Pressure Mounts to Fight Healthcare-Associated Infections in NJ

Andrew Kitchenman | July 8, 2013 | Health Care
Some improvements seen in state report, but federal regulations propose added penalties for hospitals that don't do better

Kathy Duncan, a registered nurse and a faculty member with national nonprofit the Institute for Healthcare Improvement.
New Jersey’s hospitals have made some progress in reducing the infections that patients develop while in healthcare facilities, and they will soon be feeling more pressure to improve further.

A state report found that New Jersey hospitals’ performance improved or held steady in four of the five types of healthcare-acquired infections compared with 2010.

But those hospitals could be under increased pressure to continue to improve in coming years, as a result of proposed federal regulations that would cut Medicare payments for providers where hospital-associated infections do not continue to decrease.

The report found that state hospitals did not do as well preventing infections from coronary artery bypass grafts as they did in past years. But state officials pointed to strong performance in reducing central line-associated bloodstream infections. State hospitals had 27 percent fewer of those infections than was expected based on national data.
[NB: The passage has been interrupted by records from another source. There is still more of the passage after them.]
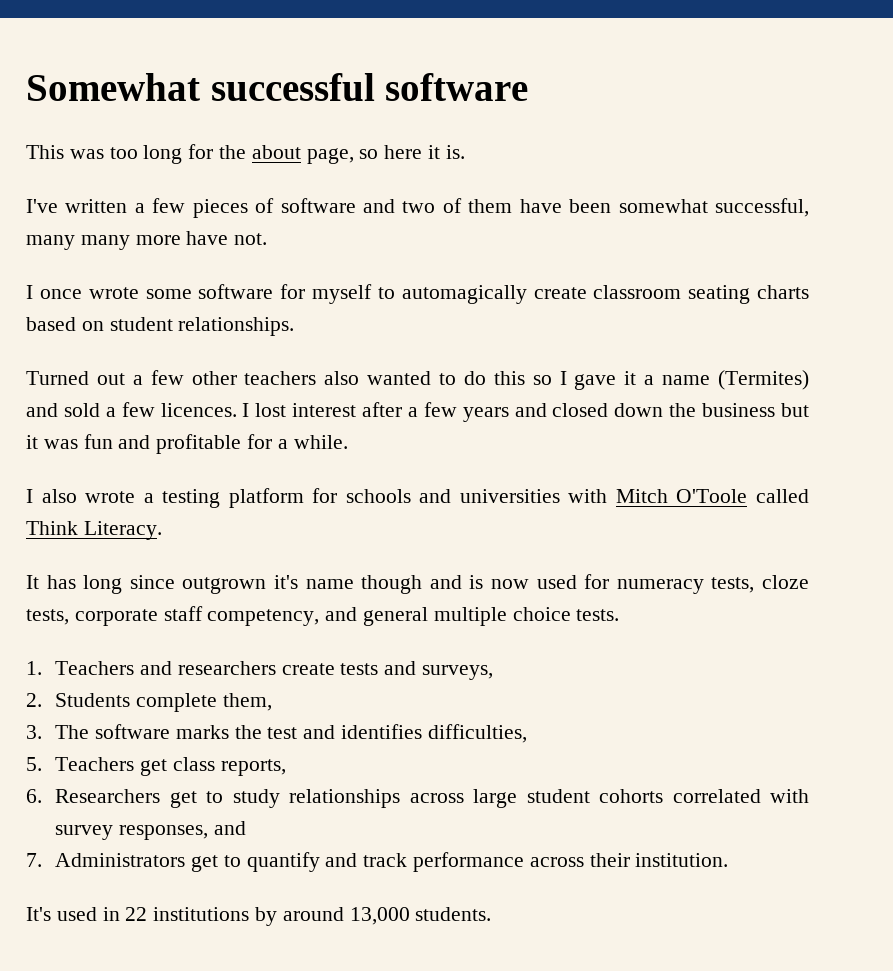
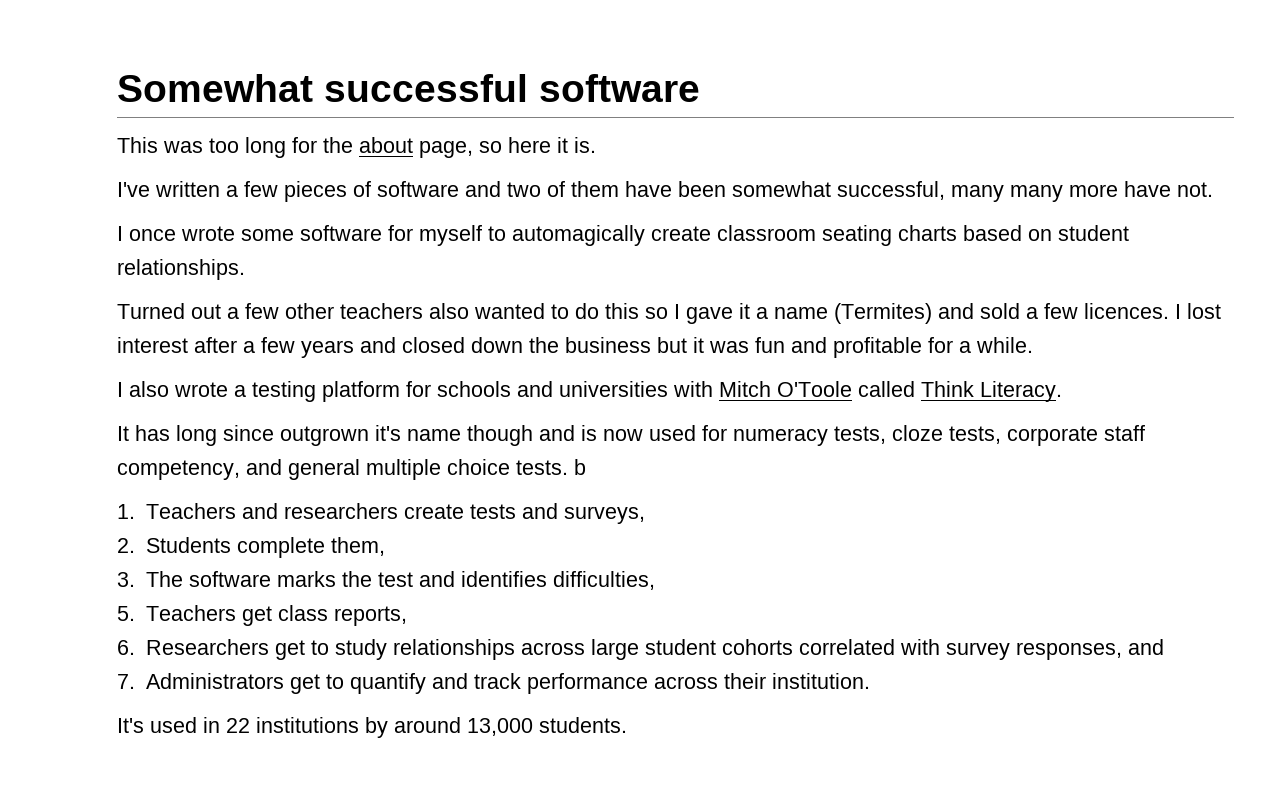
- It has long since outgrown it's name though and is now used for numeracy tests, cloze tests, corporate staff competency, and general multiple choice tests.
+ It has long since outgrown it's name though and is now used for numeracy tests, cloze tests, corporate staff competency, and general multiple choice tests. b

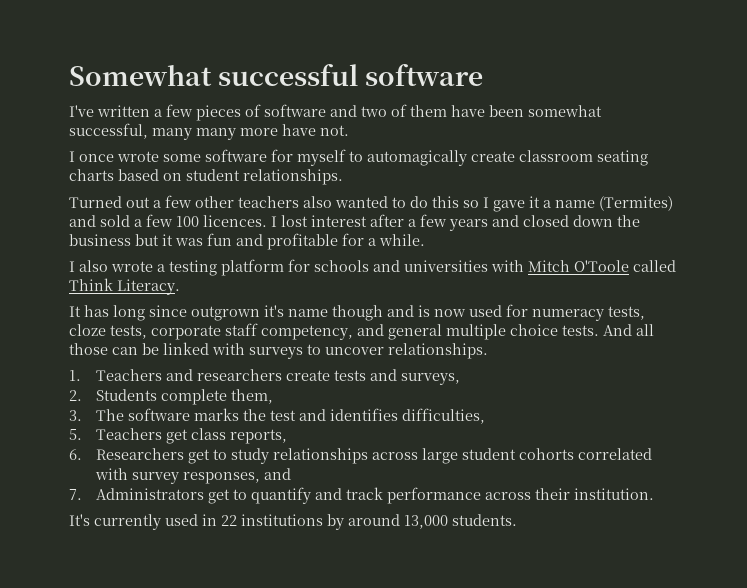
- This was too long for the about page, so here it is.
- Turned out a few other teachers also wanted to do this so I gave it a name (Termites) and sold a few licences.
+ Turned out a few other teachers also wanted to do this so I gave it a name (Termites) and sold a few 100 licences.
- It has long since outgrown it's name though and is now used for numeracy tests, cloze tests, corporate staff competency, and general multiple choice tests. b
+ It has long since outgrown it's name though and is now used for numeracy tests, cloze tests, corporate staff competency, and general multiple choice tests. And all those can be linked with surveys to uncover relationships.
- It's used in 22 institutions by around 13,000 students.
+ It's currently used in 22 institutions by around 13,000 students.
The data on healthcare-associated infections was one of three sections to the state report, which also found improvements in hospitals’ performance in maintaining recommended processes for providing care, as well as in other patient safety indicators.

“New Jersey hospitals have been moving in the right directions,” state Health Commissioner Mary E. O’Dowd said of the report.

The annual report was based on the most recent data, which ran through 2011. However, a New Jersey Hospital Association report released in May, which focused on a separate but more recent set of data, also found improvements in 2012.

The issue of healthcare-associated infections, which include both those acquired in hospitals and in other healthcare facilities, is gaining increased attention from hospital officials, according to Suzanne Dalton, program manager for Healthcare Quality Strategies Inc.

“There’s a change in the emphasis” toward reducing healthcare-associated infections, said Dalton, whose organization has a contract with the federal government aimed at helping providers improve healthcare quality. “The dollars are shrinking, the dollars continue to shrink, so while everybody used to say, ‘You had to do more with less,’ it’s even greater at this point,” she said.

Dalton said hospital executives haven’t always understood the importance of investing in reducing in-hospital infection — both directly through more testing of patients and indirectly through time spent by hospital staff to learn about safety procedures. But pressure from the federal government and insurers is starting to have an effect, she said.

“It’s really hitting the pocketbook,” Dalton said.

Dalton said the new emphasis on reducing infections would be just as important even if the federal government wasn’t cutting payments. That’s both because it will lead to healthier payments and because it can head off more expensive treatments later. She noted that 1,000 people receiving a $50 test may be expensive for a hospital, but early detection of bacteria could prevent spending 10 times as much to readmit and treat a patient with a dangerous hospital-acquired infection.

This approach may actually lead to hospitals growing their revenue, she said.

“You may not necessarily have to build more orthopedic beds if you educate your patient well, they do well, they get out faster, and you bring the next orthopedic patient in,” she said.

This emphasis on reducing infections was reflected in a recent educational session for healthcare quality professionals, the hospital workers who are focused on reducing infections.

Kathy Duncan, a registered nurse and a faculty member with national nonprofit the Institute for Healthcare Improvement, noted that hospitals have seen improvements in reducing infections by taking steps like having patients use a special soap for three days prior to a surgery and screening patients for the presence of dangerous bacteria prior to an operation.

Duncan suggested that healthcare quality professionals screen a small number of patients — which may turn up several patients with potentially dangerous bacteria. They can use those results to argue with hospital administrators for expanded screening.

“That’s a pretty powerful argument,” Duncan said of screening results.

Another powerful argument may be the proposed federal regulations, which stipulate cuts to Medicare payments to hospitals that do not reduce healthcare-associated infections. The regulations are part of the annual process that the Centers for Medicare & Medicaid Services uses to set payments to hospitals. Federal officials are expected to finalize the changes in August.